= 1859 Welsh revival =

Christian revival in South Wales

The 1859 Welsh revival was a Christian revival in South Wales. It was documented by three Welsh religious historians:

- Thomas Rees, the Congregational minister
- Thomas Lewis, the Baptist minister, and
- E. T. Davies, the Welsh schoolmaster and Anglican scholar-priest.

Davies documented that there were revivals in Merthyr Tydfil in 1810, 1815 and 1829, and sporadically in the Mynyddislwyn area over a period of thirty-five years. and that there were three revivals in 1831–1832.

Rees documented that there were further revivals in 1841, 1842, and 1843, which were followed by what he described as "The Great Revival" of 1849. He attributed the first three revivals to the circulation of a translation of "Mr. Finney's 'Lectures' by Mr.

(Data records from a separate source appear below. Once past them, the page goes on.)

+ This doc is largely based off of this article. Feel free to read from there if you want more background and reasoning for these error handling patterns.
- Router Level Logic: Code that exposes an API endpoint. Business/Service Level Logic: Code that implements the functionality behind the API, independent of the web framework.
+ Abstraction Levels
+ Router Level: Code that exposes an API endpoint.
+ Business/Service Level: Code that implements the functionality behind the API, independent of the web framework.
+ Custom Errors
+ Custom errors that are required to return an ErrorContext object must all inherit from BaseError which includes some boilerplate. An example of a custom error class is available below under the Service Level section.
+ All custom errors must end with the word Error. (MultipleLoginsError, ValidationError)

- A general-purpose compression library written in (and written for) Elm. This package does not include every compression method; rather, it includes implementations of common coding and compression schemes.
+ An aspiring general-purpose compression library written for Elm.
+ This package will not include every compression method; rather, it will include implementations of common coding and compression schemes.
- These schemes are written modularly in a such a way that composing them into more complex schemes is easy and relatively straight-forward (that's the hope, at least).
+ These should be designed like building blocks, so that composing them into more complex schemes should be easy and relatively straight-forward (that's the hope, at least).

Griffiths. of Swansea". However, he later wrote the following qualification: "It will be readily acknowledged that the terrible visitation of the Cholera was principally the means of arousing the attention of our hearers to consider seriously the important truths with which they were already theoretically acquainted ...".

Finally Davies documented that the "most powerful" of the revivals occurred in 1849. This followed a cholera outbreak in Merthyr Tydfil and spread across north Monmouthshire. Lewis made the following informative observations:

1849 – This year has been remarkable for cholera epidemic [sic] in England and Wales. Thousands have died from the disease, which caused a panic among the people – the mere hearers of the Word. Many hundreds fled to the churches for membership, especially on the hills and in the ironworks. It is feared that terror only has driven many, and not the constraining love of Christ.

Humphrey Jones, a Methodist minister, and David Morgan, a Presbyterian minister, led the 1859 revival. It had its roots in the Third Great Awakening (1857–1859) in the United States, which Jones had experienced in New York City. On his return to Tre'r Ddôl, he recruited Morgan to the cause.

Davies observed, citing Thomas Rees in Phillips, that the revival "had less effect in Monmouthshire than in Glamorgan; and only rarely did the Baptists and the Established Church join with the Independents, Wesleyan Methodists and Calvinistic Methodists".

Two claims have been made about the effect of the revival. Davies claimed that "it added 80,000 to the membership of the chapels". In contrast, Jones estimated that it produced 100,000 converts.

Martyn Lloyd-Jones viewed the revival as being connected to the revival in Ulster during the same year. Rees was more informative. He initially documented, in a letter to H.O. Wills, an English colleague and one of four benefactors, that he and four colleagues travelled from Holyhead to Dublin and then to Belfast, where they attended two prayer-meetings and visited '"every part of the town" and gathered "all the information we could from ministers [and] town missionaries". He subsequently documented, in two follow-up letters to Wills, detailed enthusiastic accounts of the revival.

The next major revival after 1859 was the 1904–1905 Welsh revival.